**WHAT IS BEING ASKED**
Return each line of the listing that follows in which the string "Soin" can be found.

**DATA IN THIS EXERCISE**
──────────────────────────────
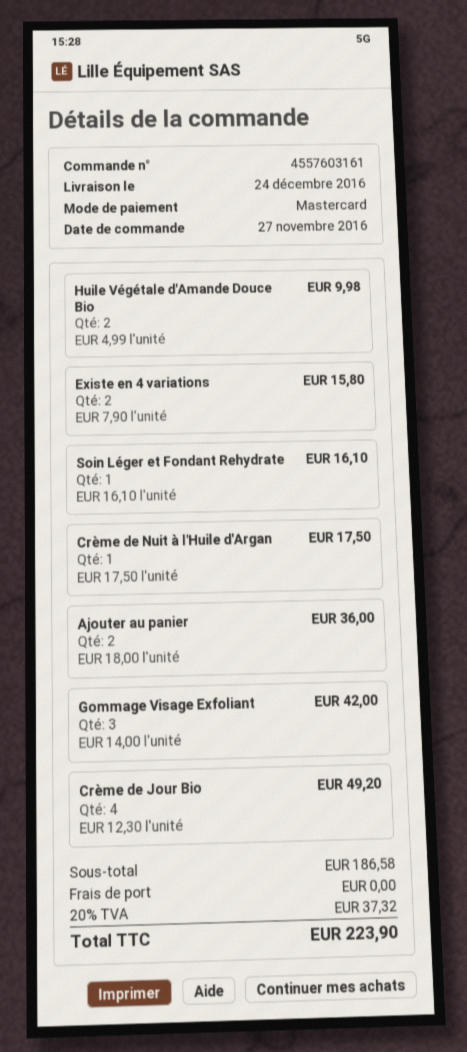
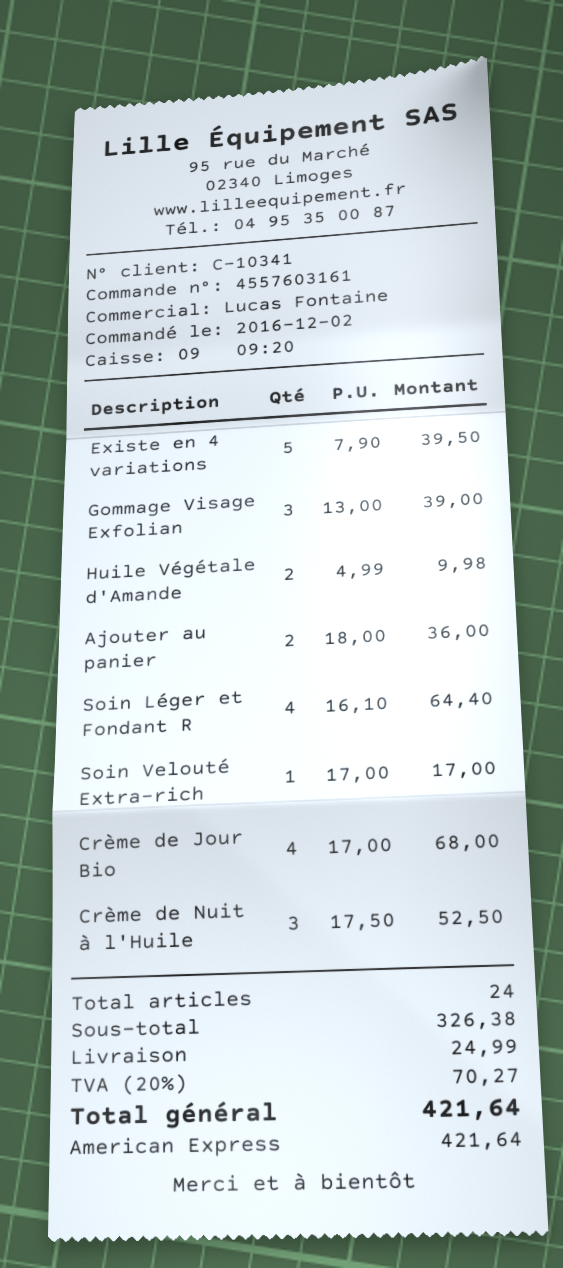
order date: 2016-11-27 -> 2016-12-02
payment method: Mastercard -> American Express
Existe en 4 variations: 2 x 7.90 = 15.80 -> 5 x 7.90 = 39.50
Soin Léger et Fondant Rehydrate: 1 x 16.10 = 16.10 -> 4 x 16.10 = 64.40
Crème de Nuit à l'Huile d'Argan: 1 x 17.50 = 17.50 -> 3 x 17.50 = 52.50
Gommage Visage Exfoliant: 3 x 14.00 = 42.00 -> 3 x 13.00 = 39.00
Crème de Jour Bio: 4 x 12.30 = 49.20 -> 4 x 17.00 = 68.00
Soin Velouté Extra-rich: none -> 1 x 17.00 = 17.00
subtotal: 186.58 -> 326.38
shipping: 0.00 -> 24.99
tax: 20% = 37.32 -> 20% = 70.27
total: 223.90 -> 421.64

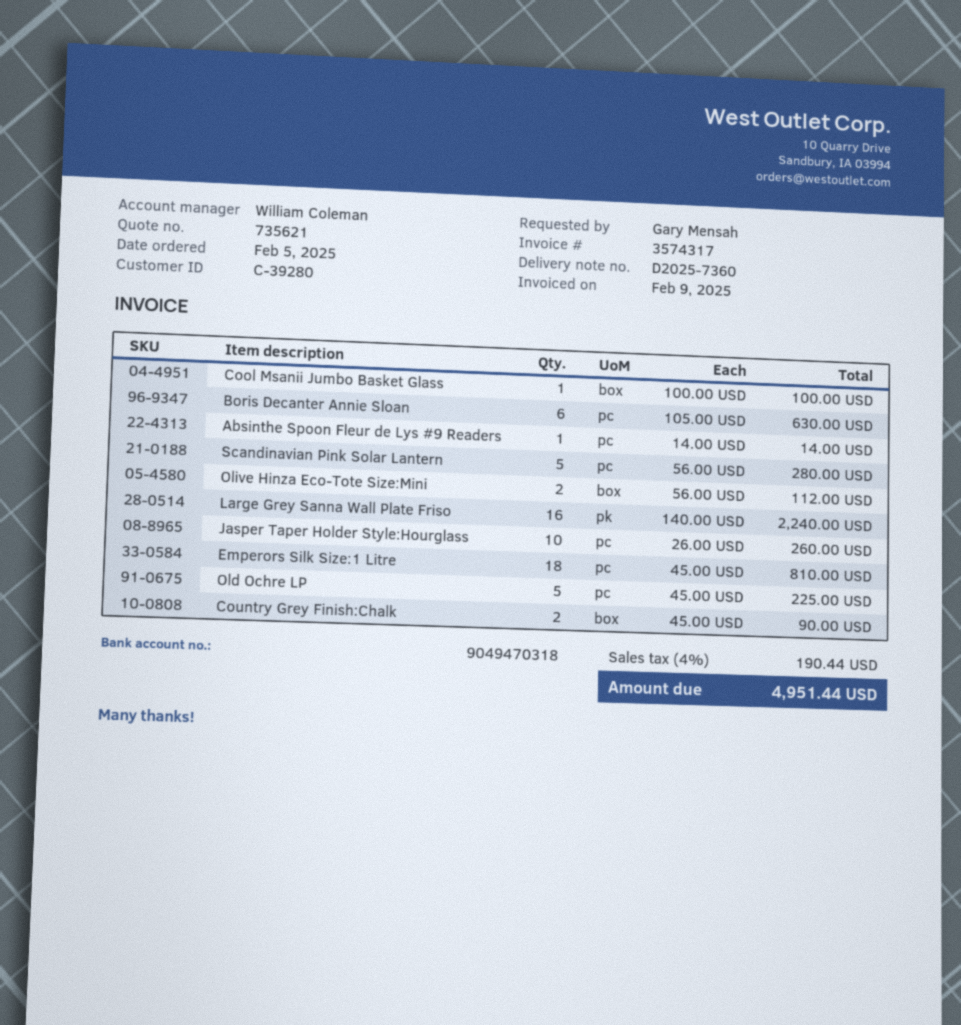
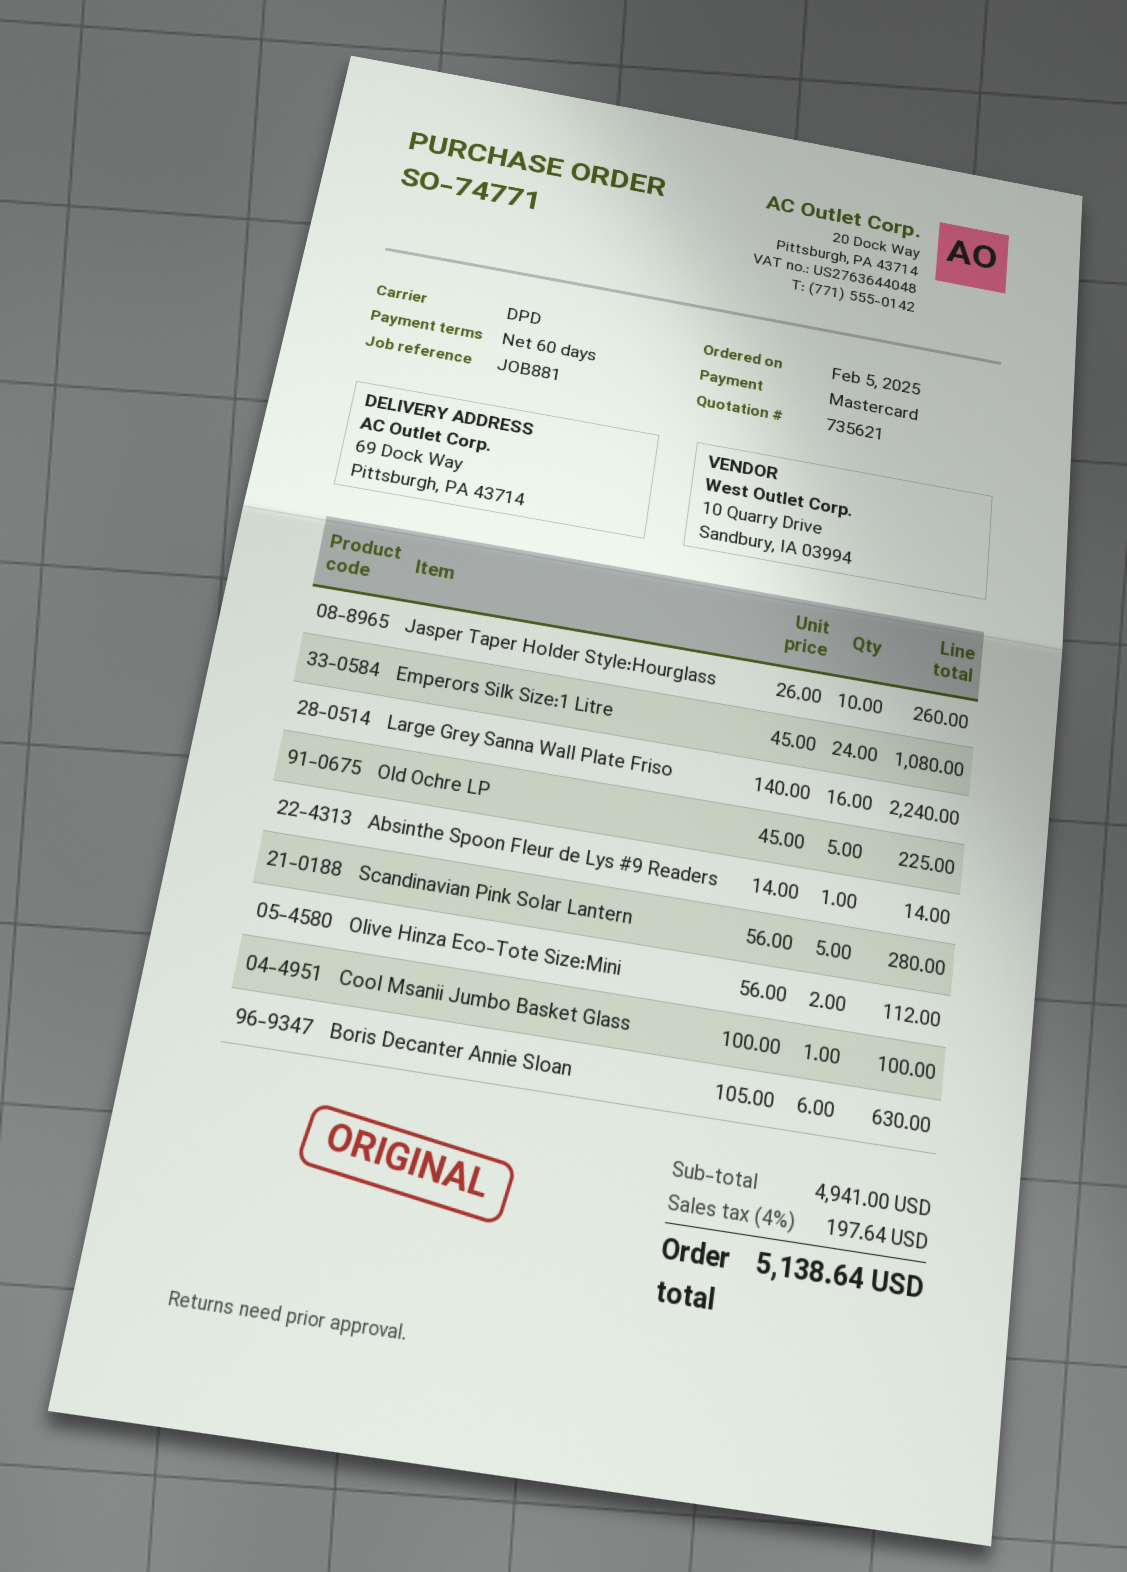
Emperors Silk Size:1 Litre: 18 x 45.00 = 810.00 -> 24 x 45.00 = 1080.00
Country Grey Finish:Chalk: 2 x 45.00 = 90.00 -> none
tax: 4% = 190.44 -> 4% = 197.64
total: 4951.44 -> 5138.64

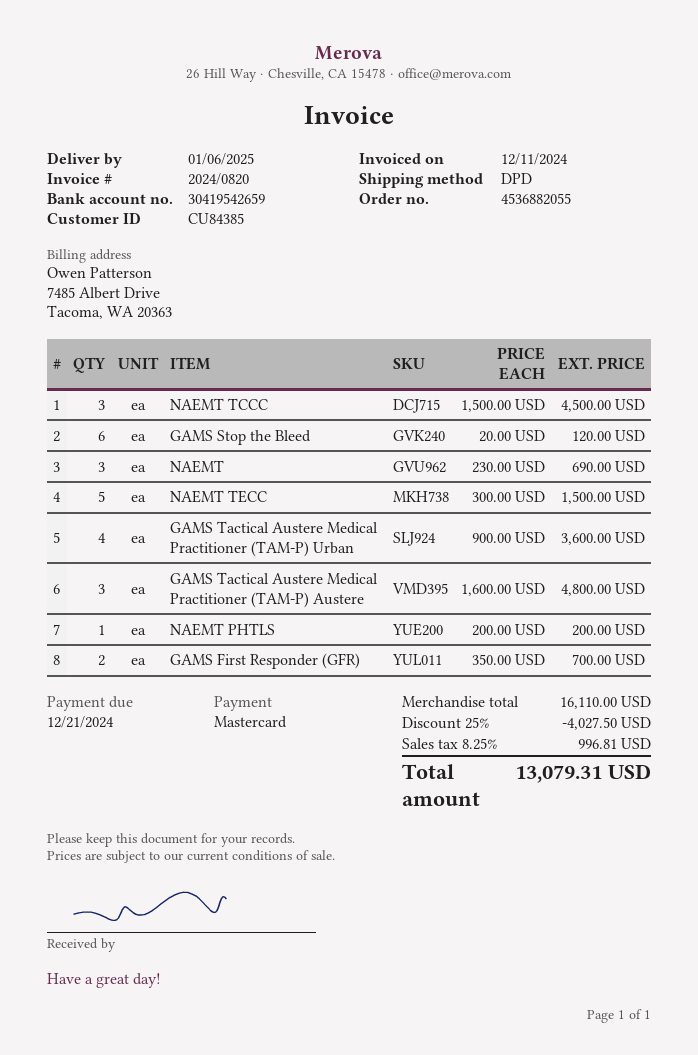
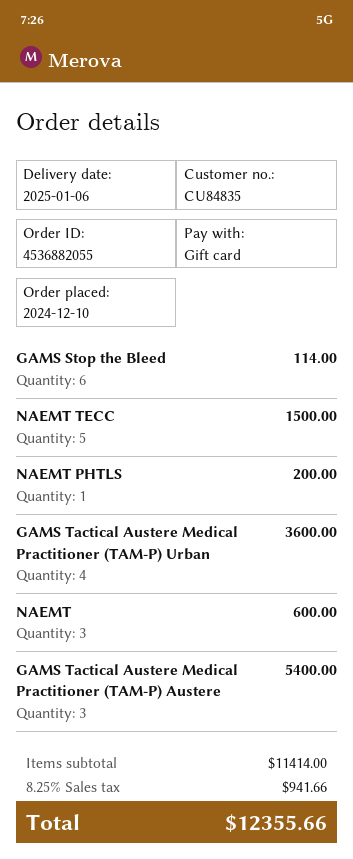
customer number: CU84385 -> CU84835
payment method: Mastercard -> gift card
NAEMT TCCC: 3 for 4500.00 -> none
GAMS Stop the Bleed: 6 for 120.00 -> 6 for 114.00
NAEMT: 3 for 690.00 -> 3 for 600.00
GAMS Tactical Austere Medical Practitioner (TAM-P) Austere: 3 for 4800.00 -> 3 for 5400.00
GAMS First Responder (GFR): 2 for 700.00 -> none
subtotal: 16110.00 -> 11414.00
discount: 25% = 4027.50 -> none
tax: 8.25% = 996.81 -> 8.25% = 941.66
total: 13079.31 -> 12355.66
──────────────────────────────
**EXPECTED OUTPUT**
Soin Léger et Fondant Rehydrate: 1 x 16.10 = 16.10 -> 4 x 16.10 = 64.40
Soin Velouté Extra-rich: none -> 1 x 17.00 = 17.00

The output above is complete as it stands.